Kiwifruit the conqueror
I ran into Don Brash in Sydney airport several days ago. Brash is a free marketeer of renown, former central banker of New Zealand and missed becoming the country’s ruler by one seat.
But what we spoke about was a less-known feather in his cap – how he spearheaded New Zealand’s rise as the kiwifruit superpower.
It was hardly preordained. The fruit originally came from china and popped up in New Zealand in 1905 or thereabouts. But the island soil and vigorous selective breeding by New Zealand farmers converted a small, hard and mouth-twistingly sour fruit into the tart emerald succulent we all know today.
“The Chinese gooseberry, as it was called then, was quite inedible,” said brash. But new zealand now had a winner and brash headed the agricultural export promotion campaign that made it a money-spinner.

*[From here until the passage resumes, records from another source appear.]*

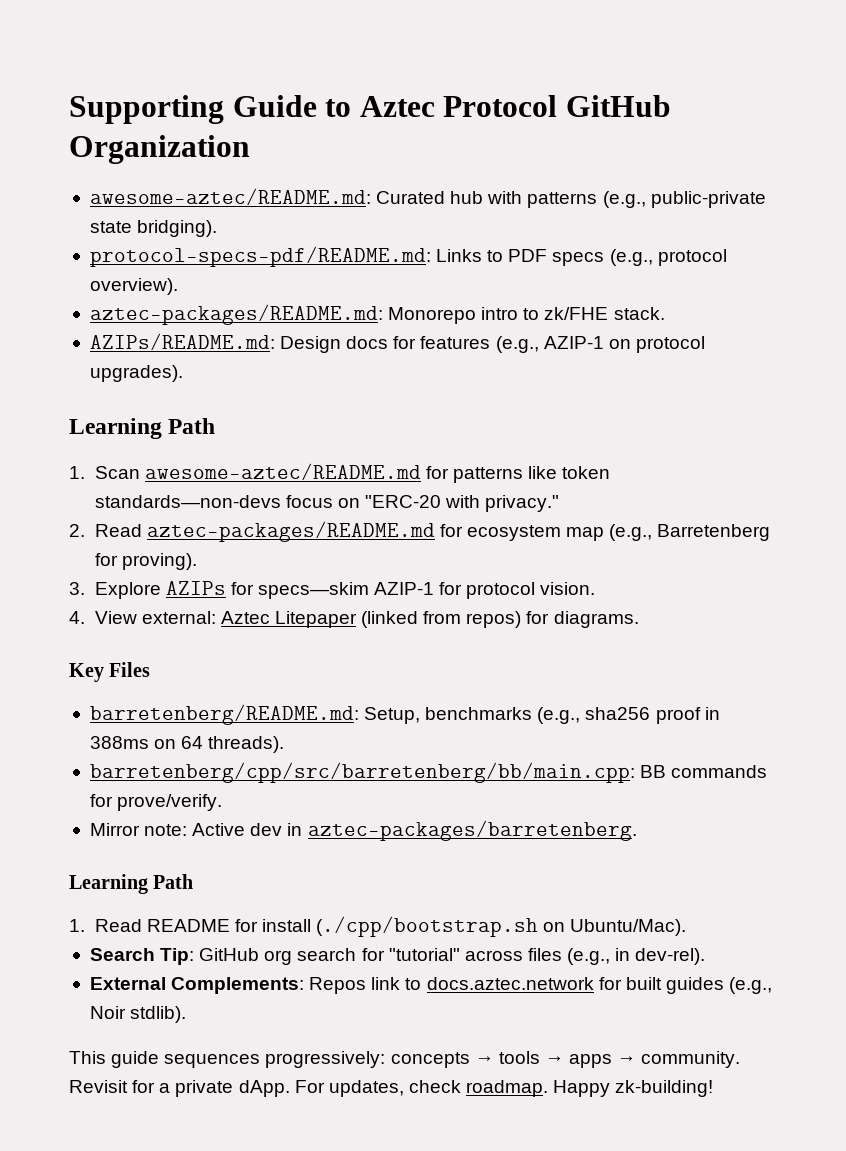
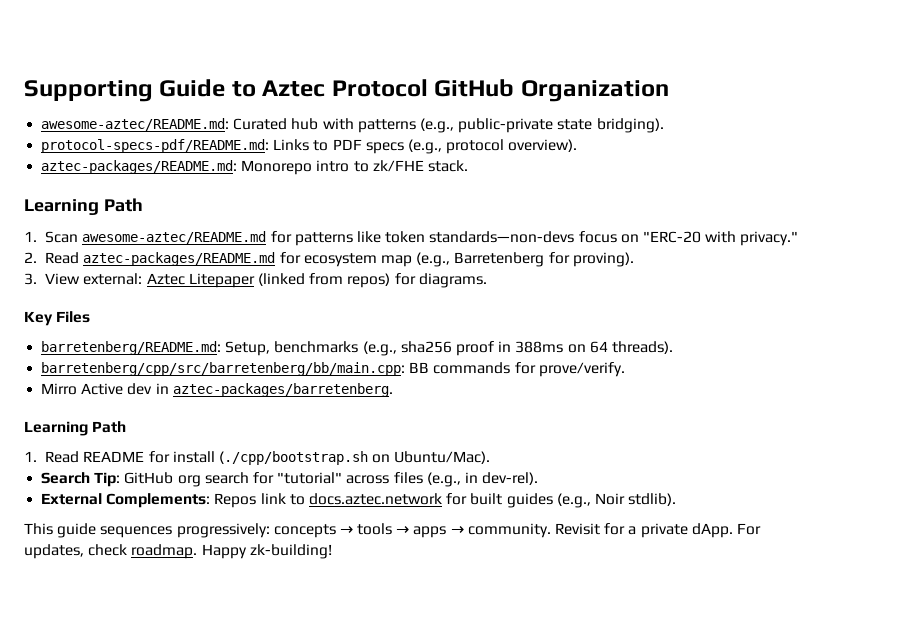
- AZIPs/README.md: Design docs for features (e.g., AZIP-1 on protocol upgrades).
- 3. Explore AZIPs for specs—skim AZIP-1 for protocol vision.
- 4. View external: Aztec Litepaper (linked from repos) for diagrams.
+ 3. View external: Aztec Litepaper (linked from repos) for diagrams.
- Mirror note: Active dev in aztec-packages/barretenberg.
+ Mirro Active dev in aztec-packages/barretenberg.

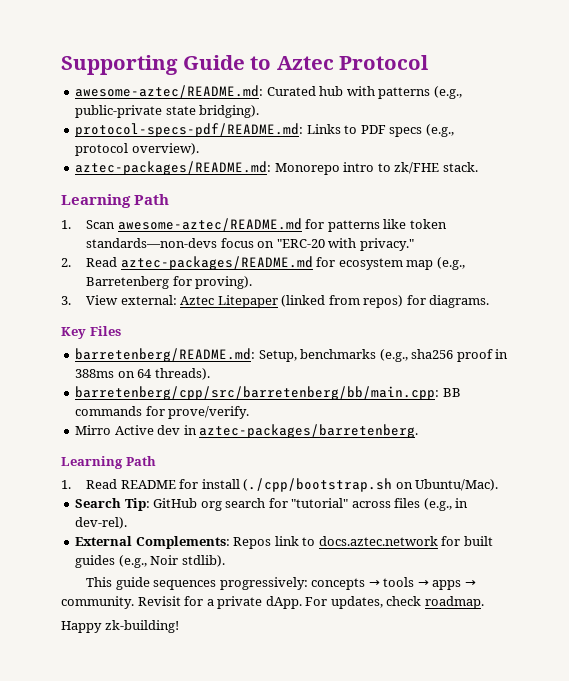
- Supporting Guide to Aztec Protocol GitHub Organization
+ Supporting Guide to Aztec Protocol
- For updates, check roadmap. Happy zk-building!
+ For updates, check roadmap.
+ Happy zk-building!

One key insight he had was that New Zealand was better off not hoarding the technology, as some farmers wanted. “It wasn’t practical,” says brash.
Growing the plant was hardly rocket science. But brash also recognised that New Zealand would benefit if more nations grew the fruit. Prices would fall and overall demand would expand. “We must have shipped about 40000 tonnes when we were on our own. Today it’s something like a couple of million even though New Zealand’s market share is less than half of the total.”
Protectionism never pays, but confidence does.
Now kiwifruits are grown everywhere. Italy may be the world’s largest producer. They even grow in Himachal Pradesh. China, ever pragmatic, didn’t complain and even “asked us to help them grow their own fruit.”
And since they’re the cutting edge in kiwifruit tech, New Zealand is two steps ahead of everyone. “They’ve got a yellow kiwifruit out now and they’re working on a red one I gather,” said brash.
China, or more accurately sinophobia, was behind the name as well. “Some New Zealand exporter tried to peddle them in the US in the 1960s. But this was before nixon and mao. He was told nothing called ‘Chinese’ or ‘gooseberry’ would sell in America. So he came up with kiwifruit. A perfect name,” said Brash.